Thursday, September 8, 2016

The Whip

Ernie "The Whip" Bringier was a name unfamiliar to me before I found this record at the "fire sale" a few weeks ago.

It lead to me to learning other names like Vernon "Doctor Daddy-O" Winslow, George "Tex" "Mr. Cool" Stephens, "Honey Boy" Hardy, "Okey Dokey" Smith, "Honey Chile" Horne, "Sister Bessie" Griffin. Names that while unfamiliar to most, were integral in bringing a black voice to broadcast radio in the late 1940's and 50's.

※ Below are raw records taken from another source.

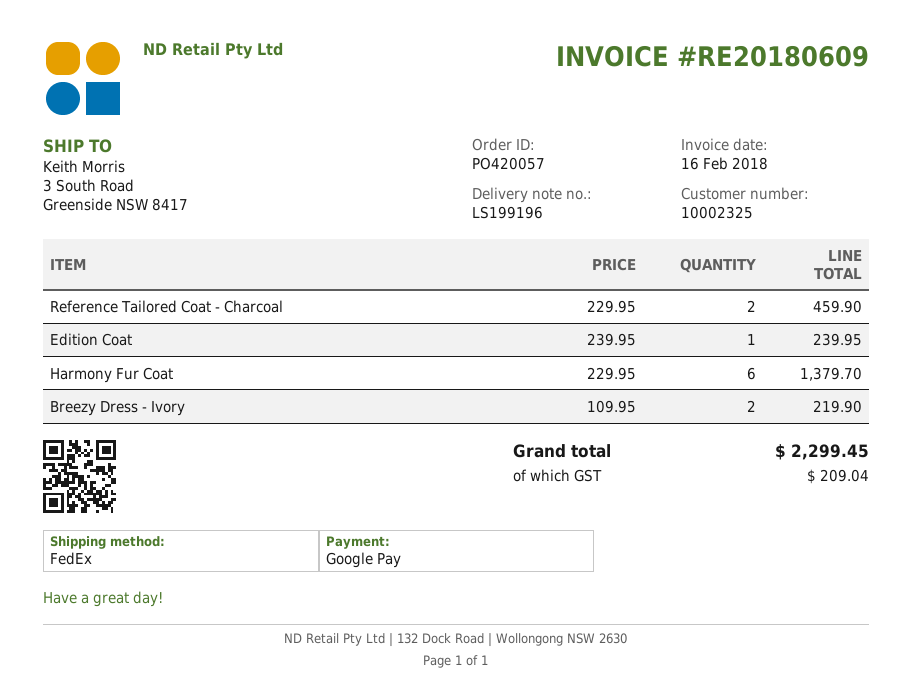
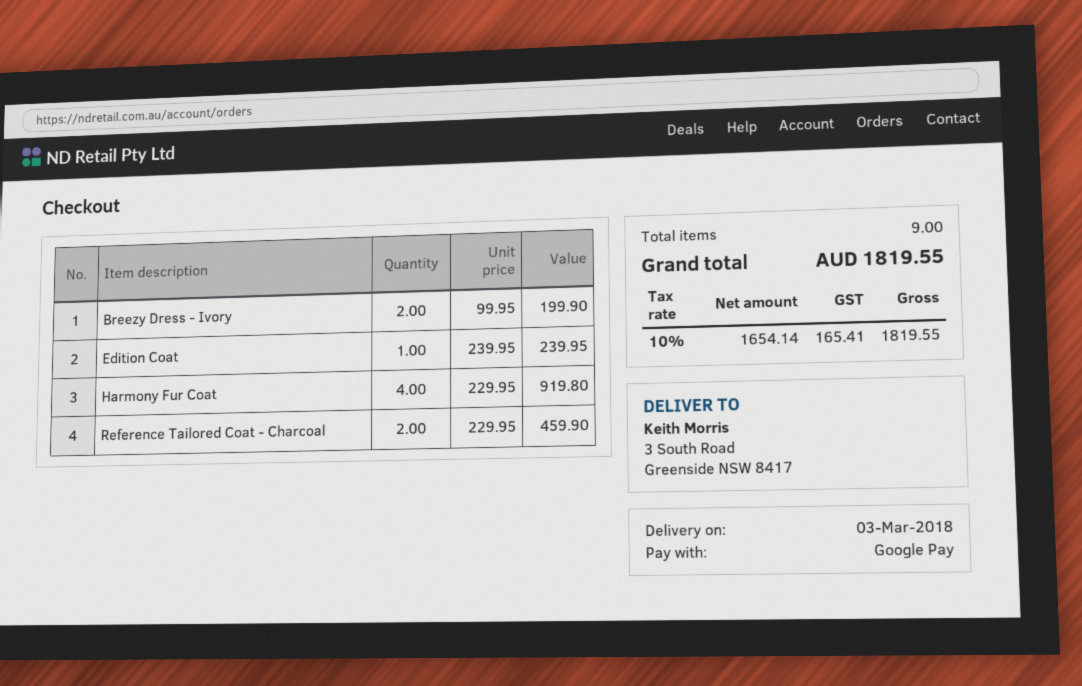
Harmony Fur Coat: 6 x 229.95 = 1379.70 -> 4 x 229.95 = 919.80
Breezy Dress - Ivory: 2 x 109.95 = 219.90 -> 2 x 99.95 = 199.90
tax: 209.04 -> 165.41
total: 2299.45 -> 1819.55

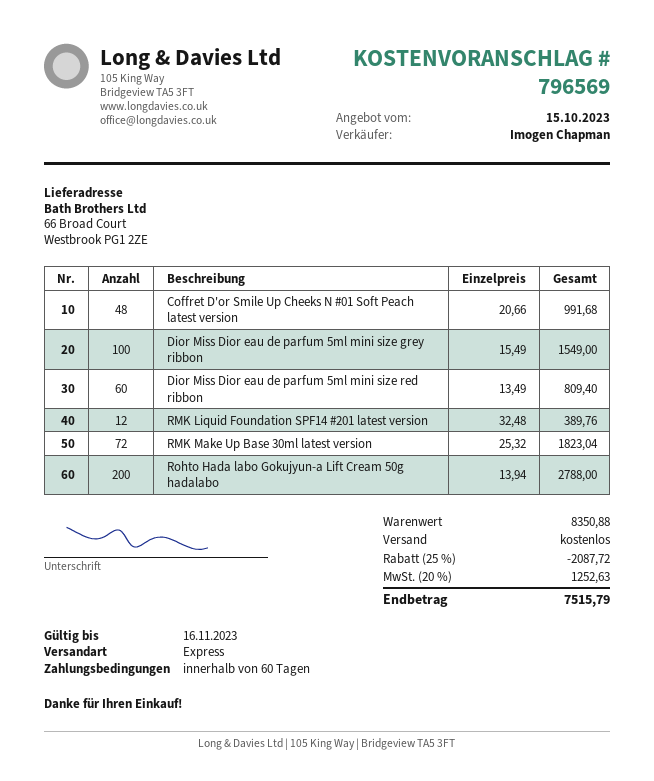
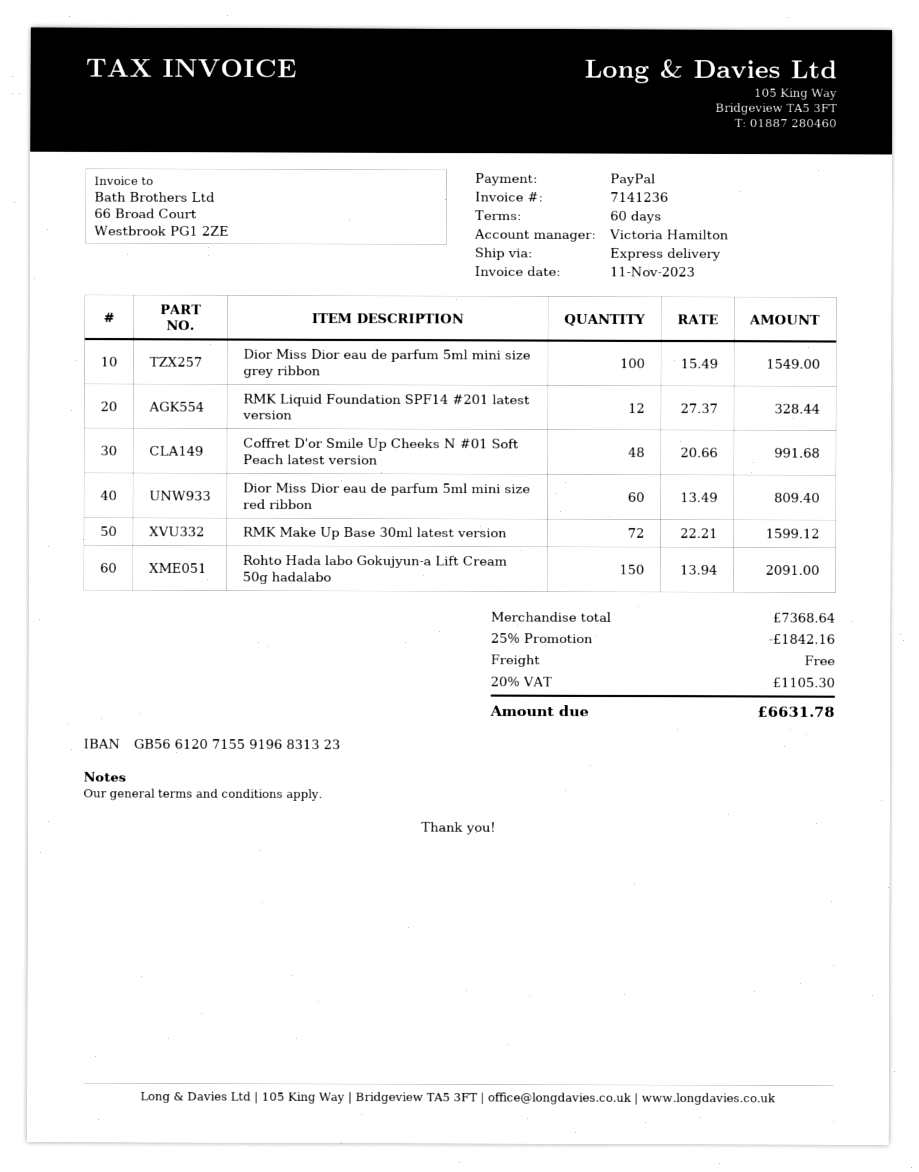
sales rep: Imogen Chapman -> Victoria Hamilton
RMK Liquid Foundation SPF14 #201 latest version: 12 x 32.48 = 389.76 -> 12 x 27.37 = 328.44
RMK Make Up Base 30ml latest version: 72 x 25.32 = 1823.04 -> 72 x 22.21 = 1599.12
Rohto Hada labo Gokujyun-a Lift Cream 50g hadalabo: 200 x 13.94 = 2788.00 -> 150 x 13.94 = 2091.00
subtotal: 8350.88 -> 7368.64
discount: 25% = 2087.72 -> 25% = 1842.16
tax: 20% = 1252.63 -> 20% = 1105.30
total: 7515.79 -> 6631.78

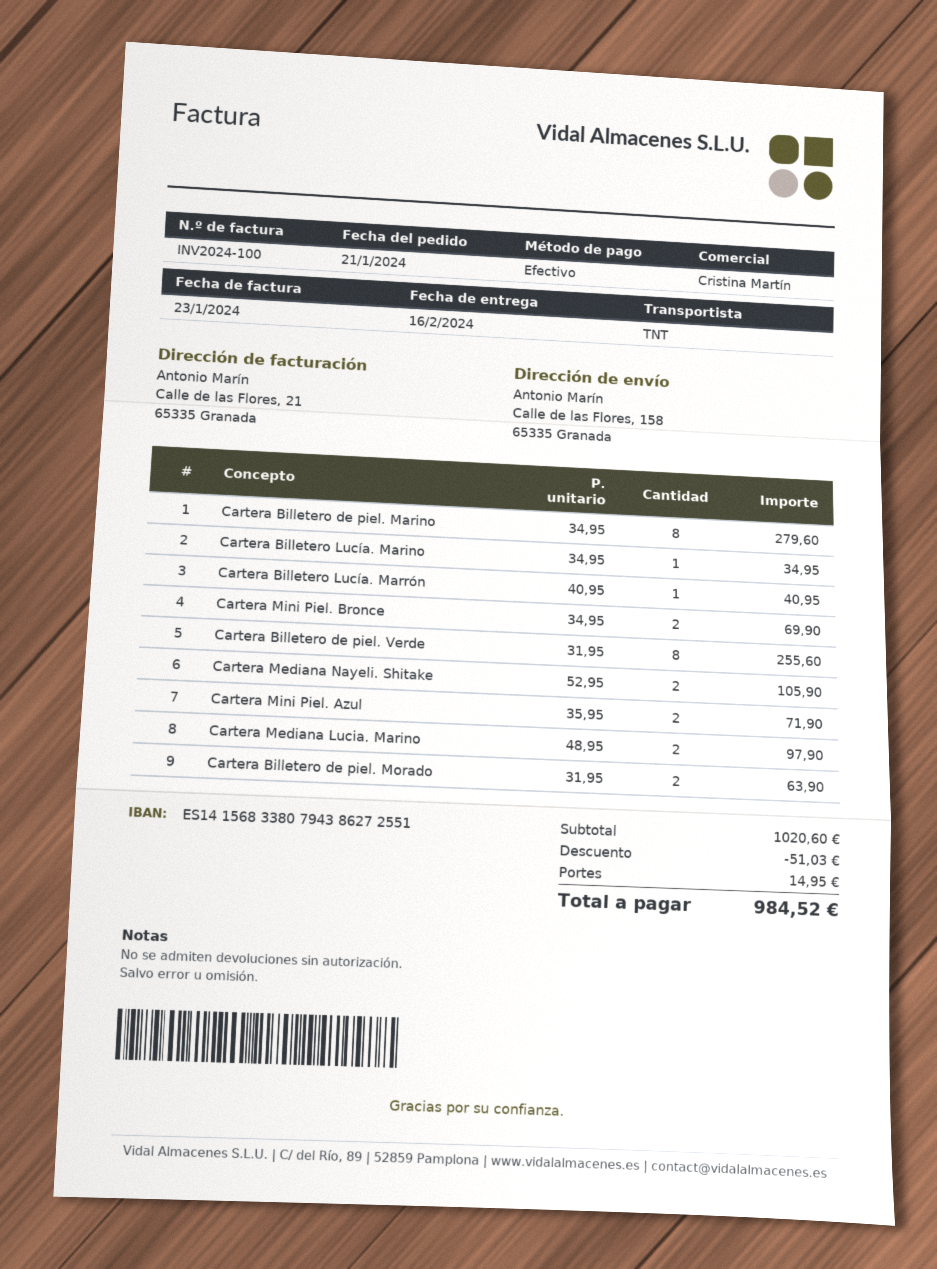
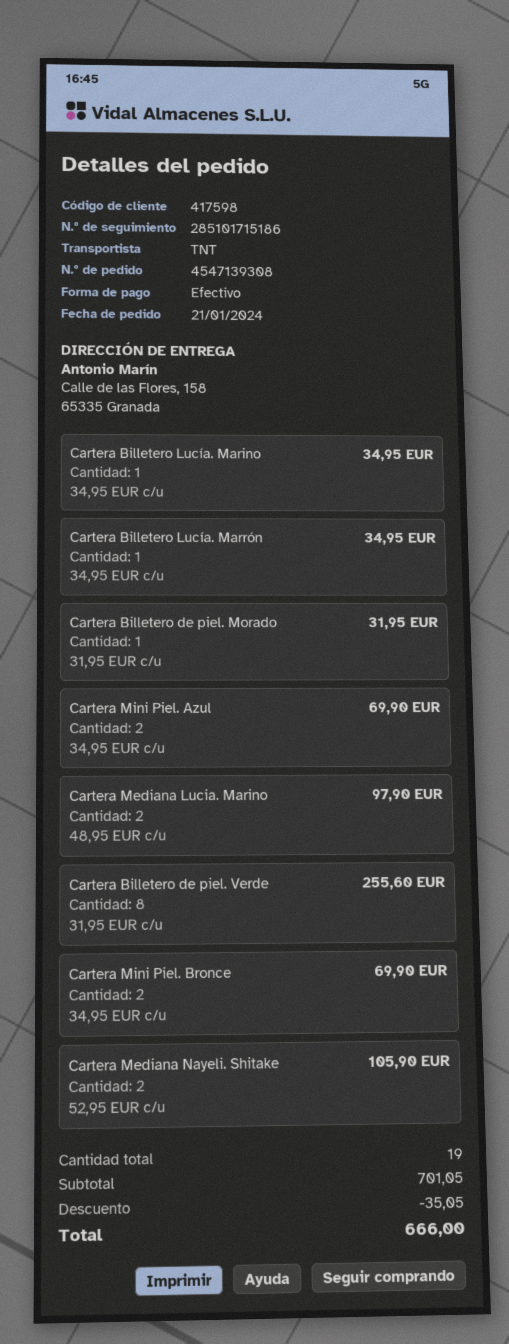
Cartera Billetero de piel. Marino: 8 x 34.95 = 279.60 -> none
Cartera Billetero Lucía. Marrón: 1 x 40.95 = 40.95 -> 1 x 34.95 = 34.95
Cartera Mini Piel. Azul: 2 x 35.95 = 71.90 -> 2 x 34.95 = 69.90
Cartera Billetero de piel. Morado: 2 x 31.95 = 63.90 -> 1 x 31.95 = 31.95
subtotal: 1020.60 -> 701.05
discount: 51.03 -> 35.05
shipping: 14.95 -> none
total: 984.52 -> 666.00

When Vernon Winslow approached New Orleans radio station WJMR about broadcasting "race" music over the airwaves, they agreed it was an untapped market and were interested in the idea with one exception: Vernon wouldn't be allowed to speak on the air because he was creole, black enough in the eyes of the station owners.  Instead, the station manager had Vernon write scripts, select music and coach a white DJ on how to sound black, creating the persona "Poppa Stoppa".   In 1948, when the regular DJ failed to show up, Vernon Winslow took up the microphone himself and was fired for violating the studio policy of no blacks on the air.  A year later, he was back on the air at WWEZ as "Doctor Daddy-O", New Orleans' first "black" DJ. That same year (give or take a year, the history is sketchy) , WMRY became one of the first integrated stations in the country.

Ernie "The Whip" was among the first black DJ's at WMRY.

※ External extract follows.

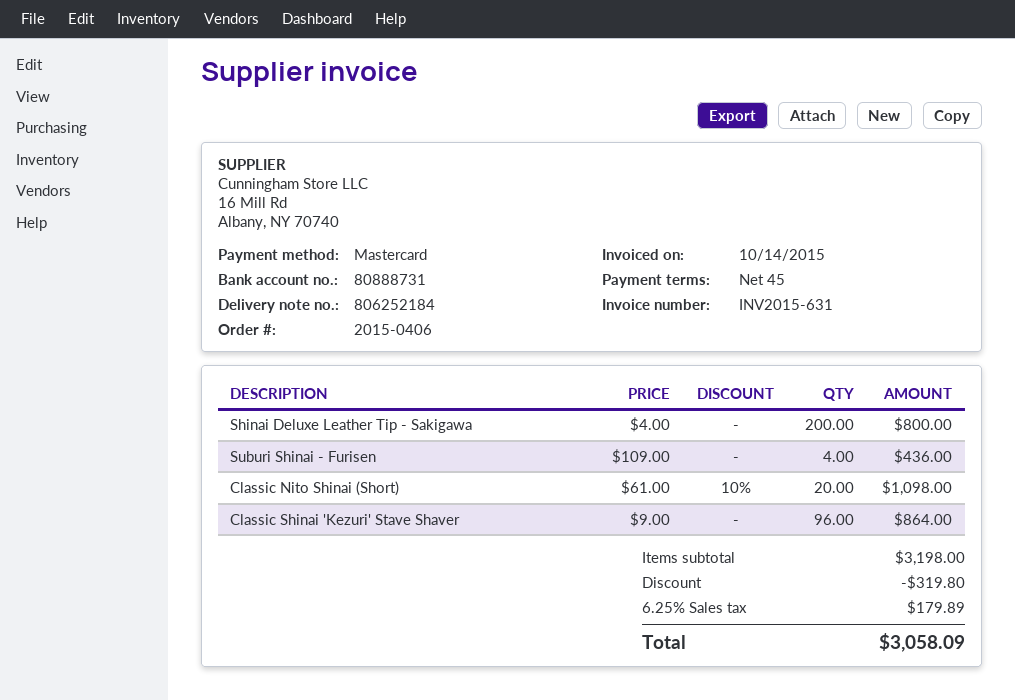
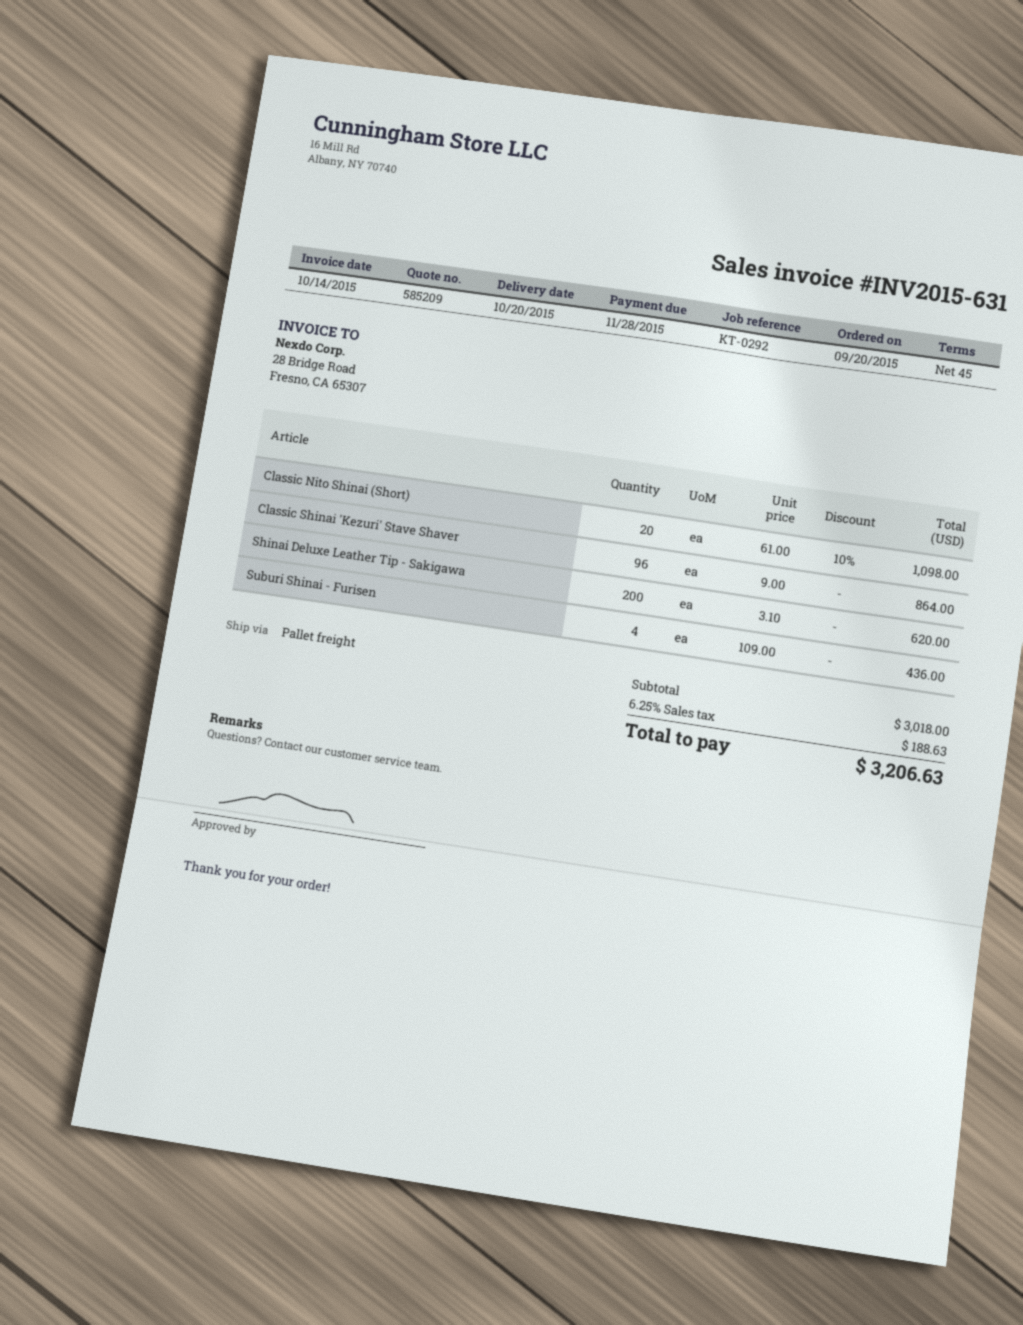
Shinai Deluxe Leather Tip - Sakigawa: 200 x 4.00 = 800.00 -> 200 x 3.10 = 620.00
subtotal: 3198.00 -> 3018.00
discount: 319.80 -> none
tax: 6.25% = 179.89 -> 6.25% = 188.63
total: 3058.09 -> 3206.63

The text is hard to read, but I believe that first picture is Ernie.

At the time, DJ's were responsible for selling their own air time.  This record was a pitch directly from Ernie to Anheuser-Busch to sponsor his 15-minute show.  It demonstrates how he would use his show to promote Budweiser beer.

In the tracks, Ernie not only uses Budweiser bumper spots, rhythmically reading off the AB distributor phone number ("Magnolia 5 641"), but even interrupts the music to insert his own lyrics replacing the originals with references to Bud with "hold my hand" being appended with "hold Budweiser" and "Blueberry Hill" becoming "Budweiser Hill".

Side 1 includes the following tracks:

"Just to Hold My Hand" Paul Perryman
"I've Been Around" Little Willie John
"Steppin' High" Edgar Blanchard (announced as "Eddie" Blanchard)
"I Feel Good" Shirley & Lee
"Blueberry Hill" Fats Domino (beginning)

Side 1 - Click to listen

Side 2 is the conclusion of "Blueberry Hill" and show wrap up.

Side 2 - Click to listen

This 1950 issue of "Sponsor" magazine mentions Ernie in an article titled "The Negro d.j. strikes it rich".

I couldn't find many pictures of Ernie on the internet.  These two were the best I could find.

Ernie is the fourth from the left with the third person hidden behind the second, seen with Cab Calloway to his left.

Ernie in the 1970's.

According to this article in Wavelength magazine, Ernie "The Whip" Bringier passed away in Los Angeles in 1983.  His obiturary mentions that Blatz Beer was a long-time sponsor of his show.  I guess the Anheuser-Busch deal didn't work out.


  1. You got yourself a little treasure there.

    1. Yeah, I thought it was a pretty good find myself.

  2. Wow Tom that is so cool! Truly a great score.

  3. This comment has been removed by the author.

  4. this is amazing. a little slice of music history!

  5. Hello Tom, what an incredible find. I'm working on a story about the history of NOLA radio and would love to listen to these, but the links aren't working. Any chance you would email them to me? Would so appreciate it.

  6. Hi Brandi, try this link for side 1: and this one for side 2: If those don't work for you, send me your email and I'll forward the .mp3s.


  7. Hi Tom,

    Thank you for the links! (I thought my email reply to the notification would get directed back to you...not overly familiar with the comments reply, so my apologies for not actually responding earlier!) These work and are incredible. Deep thanks!

  8. Glad you enjoyed. I'd love to read the resulting story.

  9. Hi Tom my name is Ernie branches Junior I'd like to talk to you my phone number is 504-473-5211 thank you

  10. Hi Ernie, good to hear from you. I will give you a call this evening.

  11. Hey I'm his youngest daughter I would love to talk to u (310)920-2511

  12. I remember Ernie The Whip.I know he lived on PrieurSt.His wife has passed and he had 2 daughters and 1son.I use to listen to him on radio in The 60's.

  13. @Anonymous: In the past week, I've been in contact with his son Ernie Jr. and his daughter D'Anza. I was happy to be able to return this record to D'Anza.